* [Data supplied]:
============

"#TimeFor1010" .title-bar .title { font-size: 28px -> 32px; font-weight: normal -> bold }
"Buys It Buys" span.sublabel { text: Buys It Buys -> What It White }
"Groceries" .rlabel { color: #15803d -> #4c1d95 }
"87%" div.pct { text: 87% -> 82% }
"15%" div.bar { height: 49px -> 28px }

============

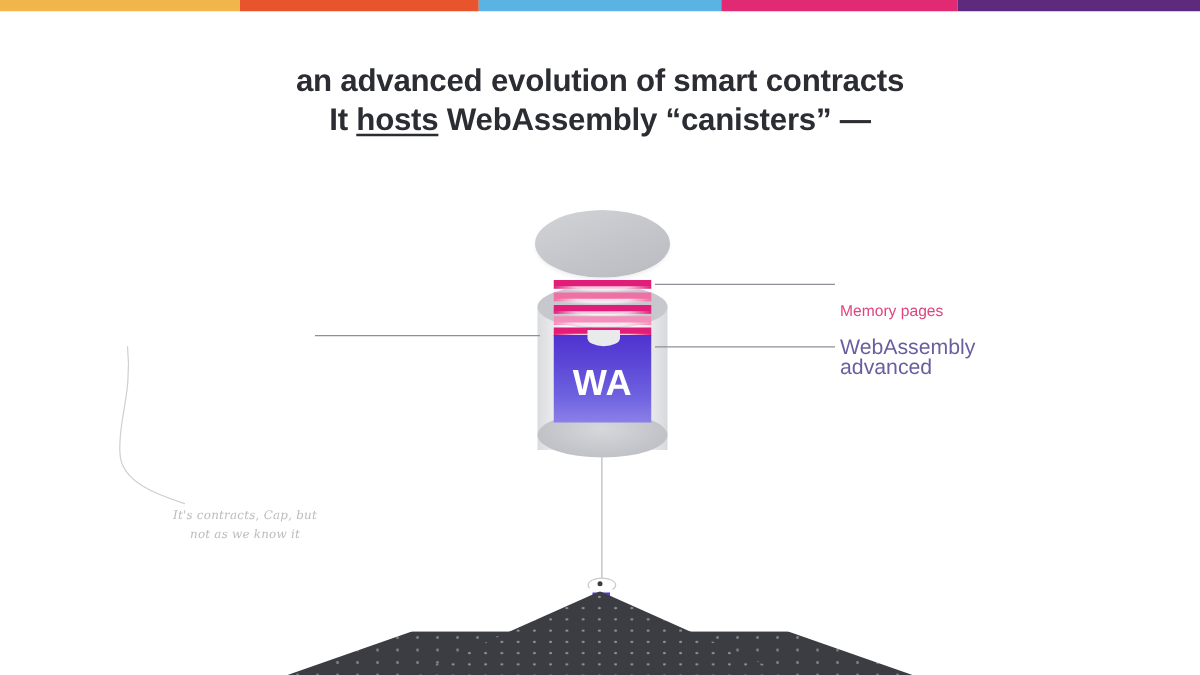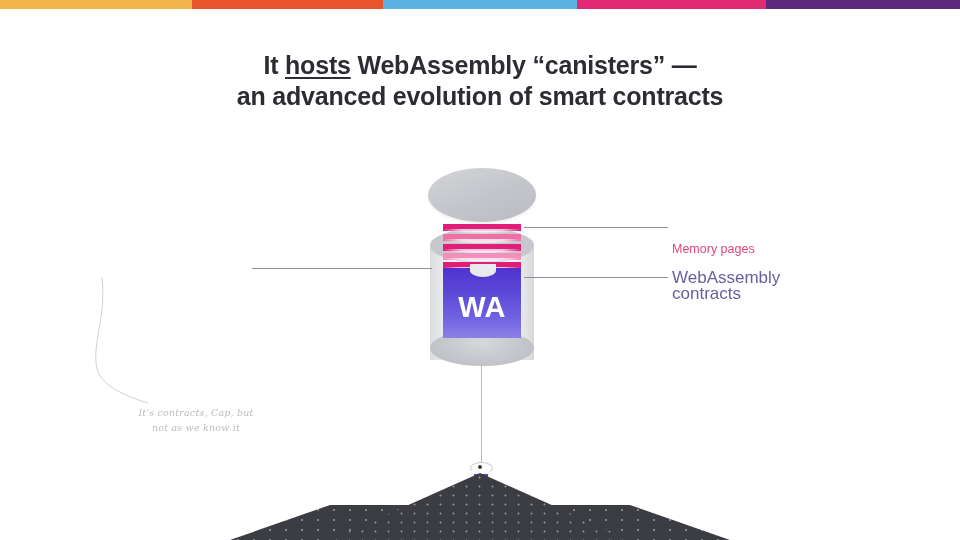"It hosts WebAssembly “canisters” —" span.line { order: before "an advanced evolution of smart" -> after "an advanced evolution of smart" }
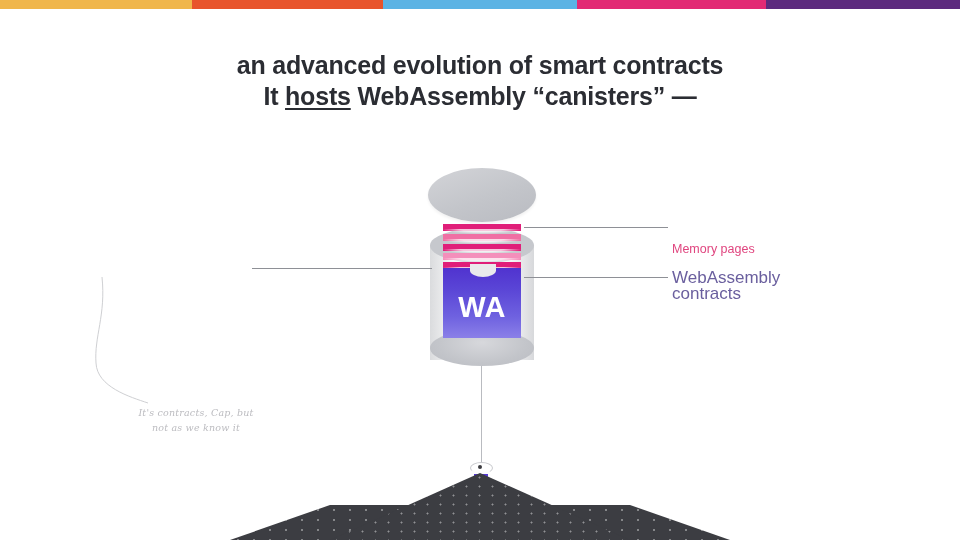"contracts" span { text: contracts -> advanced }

============

* [Task prompt]: Word for word, restate the lines of the listing above starting at the line with "text: Buys It" and ending at the line with "height: 49px ->", and nothing outside them.

* [Exercise result]:
"Buys It Buys" span.sublabel { text: Buys It Buys -> What It White }
"Groceries" .rlabel { color: #15803d -> #4c1d95 }
"87%" div.pct { text: 87% -> 82% }
"15%" div.bar { height: 49px -> 28px }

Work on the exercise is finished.